What happened then was about two minutes of complete ineptitude. Mistimed dismounts, clumsy remounts and completely absence of any logic re gear selection. One ride, then another, another, and another slipped past. Damn it, I’m on my own again. I couldn’t even screw things up in privacy with friends from Harrogate Nova cheering me on. Slowly the composure came back and I tried to smooth myself out. I realised that I was beginning to come across riders and reel them back in as mid race point passed. The rhythm was OK, I started to really commit to running some of the more slippery sections to great effect, almost sprinting.

I was now faced with a dilemma. My bike was clogging….and I’d carted 120lites of water, a petrol washer and my pit crew the length of the UK to be there. I should change, but I knew that my spare bike had precisely three seconds more ‘pissst’ in it’s tyres. It was raining and getting very slippery with the front brake becoming more of a falling off device than a slowing down device. No disrespect to Heather, she’s fab in the pits but to ask her to adjust tyre pressures for me was a step too far, especially as she doesn’t ride (yet). To hell with it, I thought. If I needed to stop for three seconds to let some ‘pissst’ out of the front tub so be it. After a great change, bizarrely the spare bike felt great and really grippy despite the harder front tub.
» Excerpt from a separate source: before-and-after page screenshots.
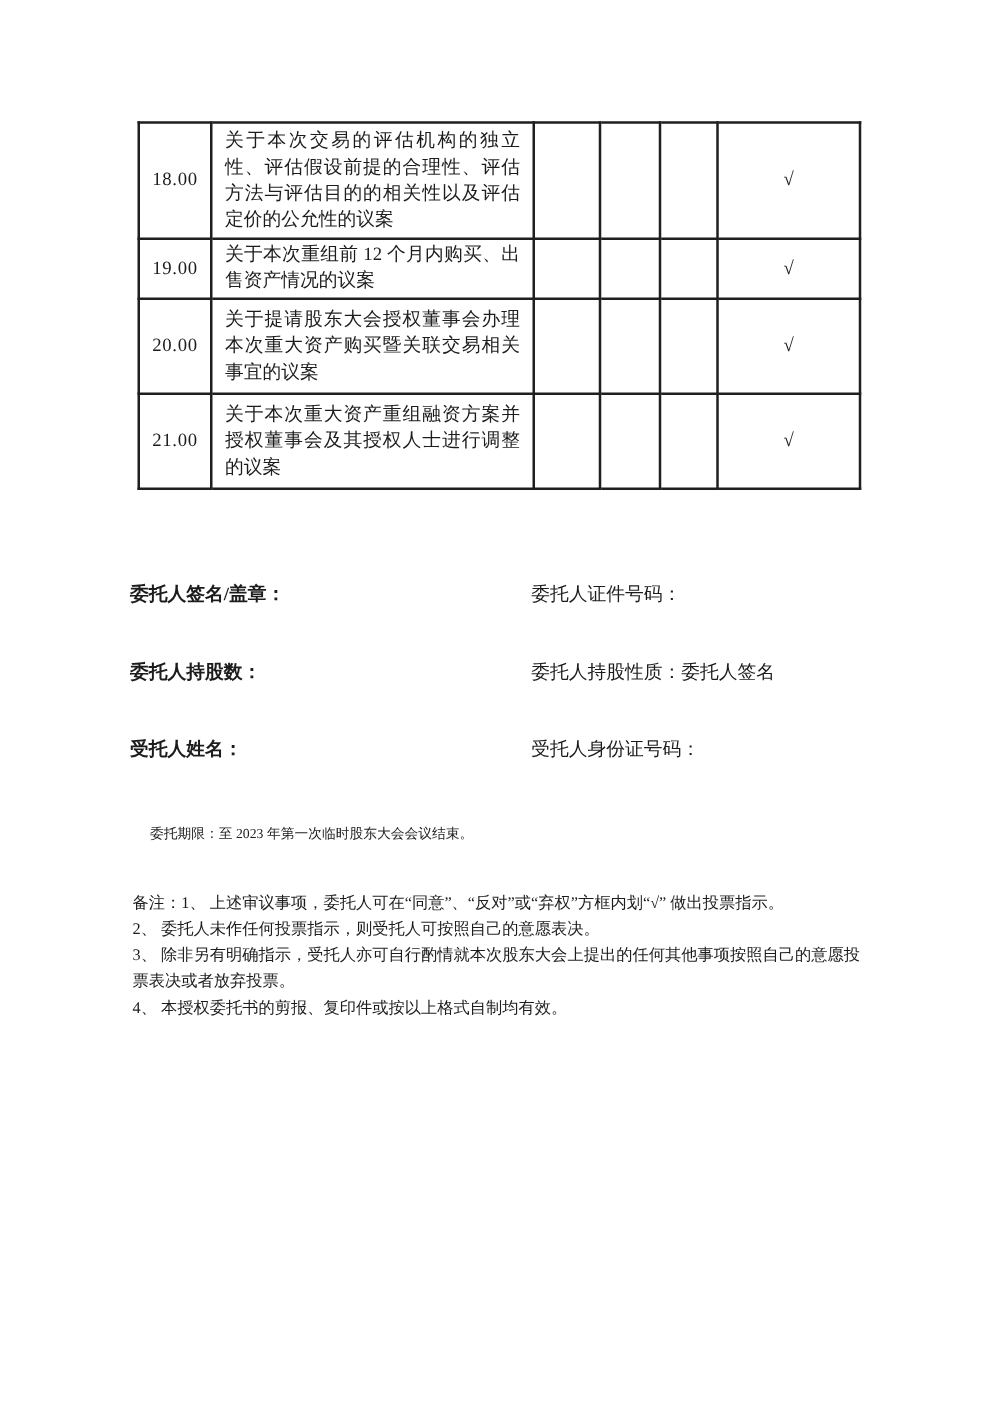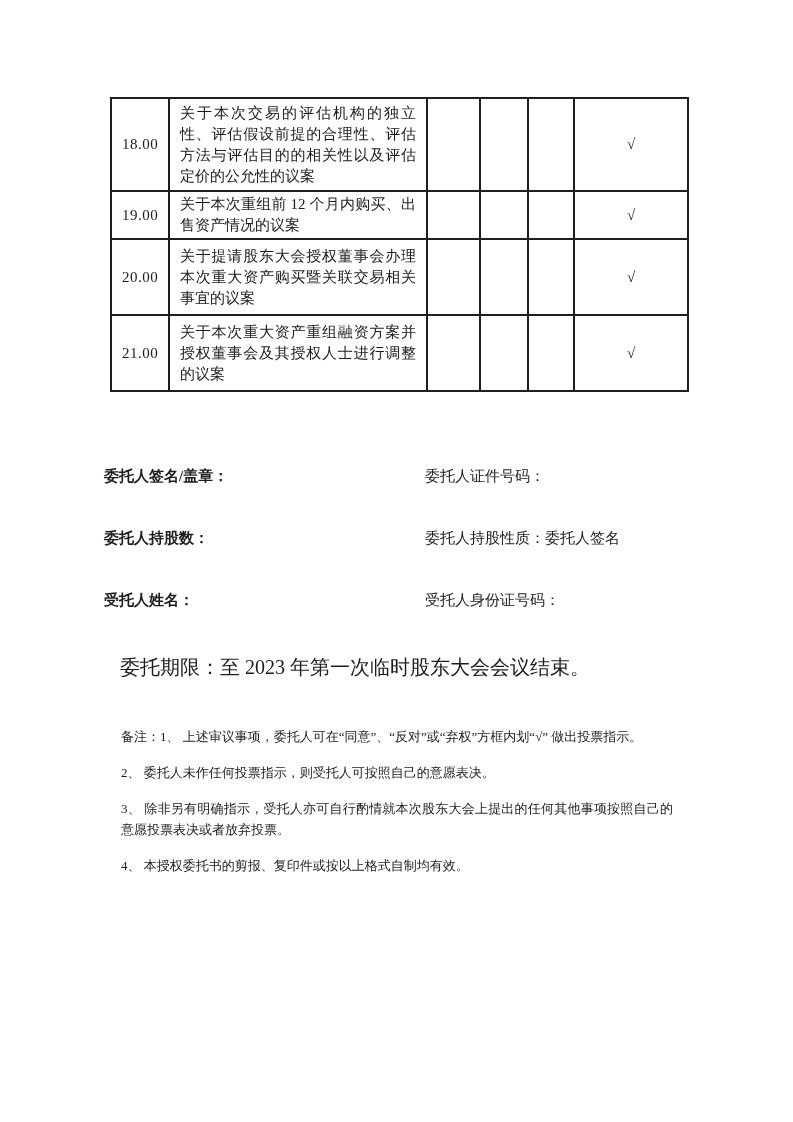--- a/index.html
+++ b/index.html
@@ -82,7 +82,7 @@
   .single-line {
     position: absolute;
     left: 120px;
-    font-size: 20px;
+    font-size: 11px;
     line-height: 20px;
     white-space: nowrap;
   }

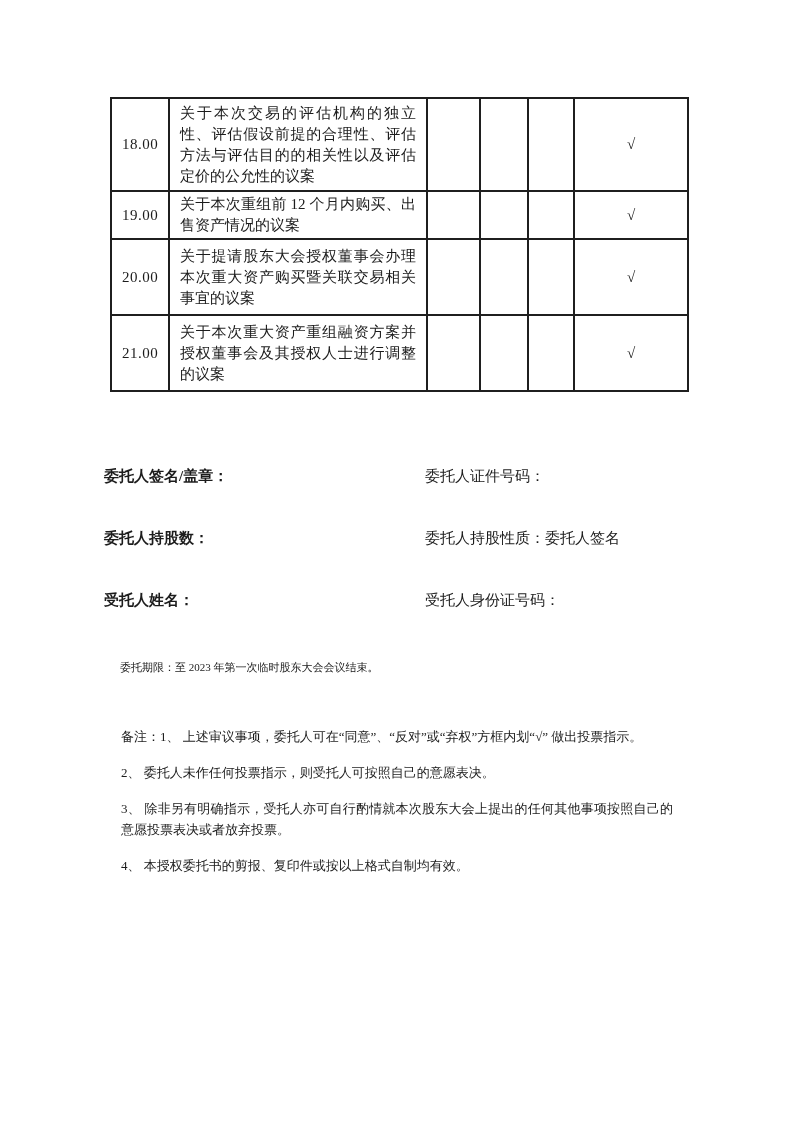--- a/index.html
+++ b/index.html
@@ -99,7 +99,7 @@
     line-height: 21px;
   }
   .notes p {
-    margin: 15px;
+    margin: 0;
     padding: 0;
     text-align: justify;
     text-justify: inter-ideograph;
Strange – I need to investigate which way round the tread pattern goes on both bikes…...

With two laps to go, and having negotiated the evil off camber left bend about five times, it happened. Big time. My concentration slipped and I entered the bend a good 75% faster than every other lap. Yes really! A blind man on a galloping horse would have exclaimed “He’s going to crash”. And so it came to pass. Despite having the presence of mind to stay off the brakes, the front wheel washed out and I came down hard. I slid about 12-15metres on a wet muddy bank with the scenery spinning like I was on a carousel. As bike and I passed under course netting with spectators scattering it actually crossed my mind if I ever might stop. Avoiding being disqualified for not rejoining the course at the point I left it was never going to be an issue due to wonderful slide marks.

Going into the bell lap, I had just one guy with me as we went into the last part of the course, we’d traded places throughout the later part of the race, typically where he’d ridden and I’d chosen to run. He hit the last bank fast and really hard. He deserved to get up it on the basis of commitment alone……He did, just, and gapped me by ten metres only to promptly slide off on the following bend. I actually felt sorry for him as I rode hard to the finish.

As a marked difference to Gateshead last week, tactics didn’t really play a part for me here. Fitness didn’t really either as got back to the van literally feeling like I could race again. I’m pretty confident that an hour race would have upped my finishing position as I definitely improved as the race went on. Perhaps the biggest factor for me was simply a case of getting dialled into a slippery, technical course where there were constant decisions to be made. I found a mid field placing of 36th somewhat disappointing, however in hindsight my performance was no better or worse than on the same course in 2012 and in the scheme of things, racing in difficult conditions will have brought me on.

Right, off to rake that digital pressure gauge out of my toolbox.